(LISTED RECORDS begins)
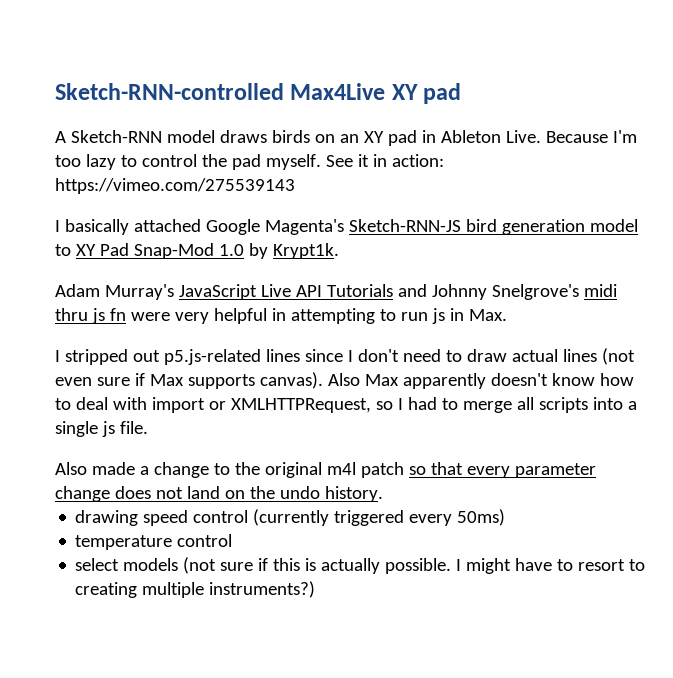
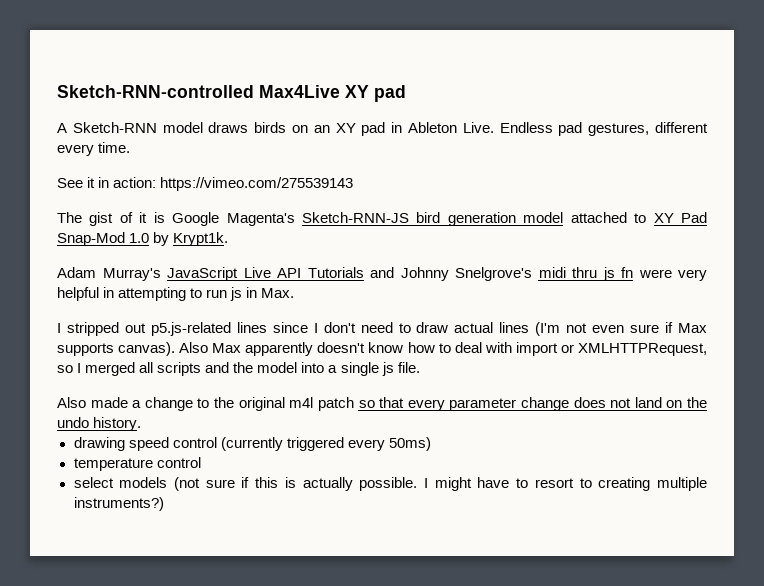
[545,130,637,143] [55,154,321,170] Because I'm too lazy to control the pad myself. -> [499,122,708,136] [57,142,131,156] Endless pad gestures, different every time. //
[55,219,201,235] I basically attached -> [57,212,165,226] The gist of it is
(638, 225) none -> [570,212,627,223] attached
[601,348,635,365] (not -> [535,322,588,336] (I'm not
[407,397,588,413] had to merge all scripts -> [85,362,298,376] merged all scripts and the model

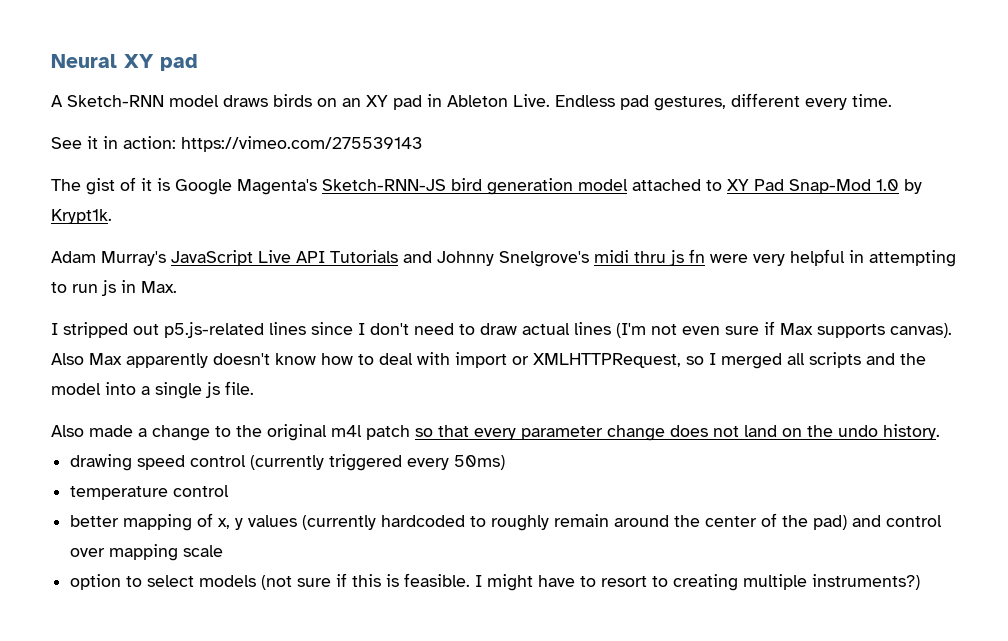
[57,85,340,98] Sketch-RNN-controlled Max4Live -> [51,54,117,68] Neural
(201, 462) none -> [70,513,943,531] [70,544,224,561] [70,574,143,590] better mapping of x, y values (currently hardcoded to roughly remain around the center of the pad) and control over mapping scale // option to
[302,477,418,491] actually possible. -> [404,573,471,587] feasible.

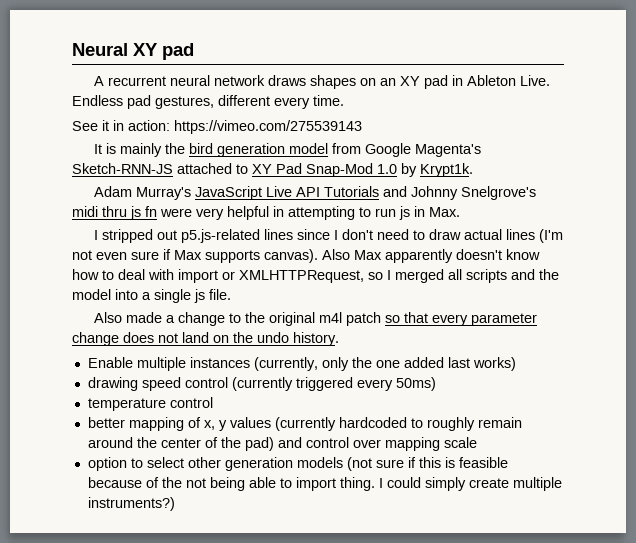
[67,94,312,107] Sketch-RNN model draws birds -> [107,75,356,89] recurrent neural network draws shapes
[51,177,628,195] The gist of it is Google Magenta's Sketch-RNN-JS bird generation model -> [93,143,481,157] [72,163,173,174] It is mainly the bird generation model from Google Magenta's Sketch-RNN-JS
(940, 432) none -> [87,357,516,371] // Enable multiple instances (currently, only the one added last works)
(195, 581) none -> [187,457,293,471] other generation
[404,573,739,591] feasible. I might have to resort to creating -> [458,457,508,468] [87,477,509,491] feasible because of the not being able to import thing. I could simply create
(LISTED RECORDS ends)
• TO DO: Among the lines above, please count those that contain the string "model" and write the number by itself.

• REPLY: 3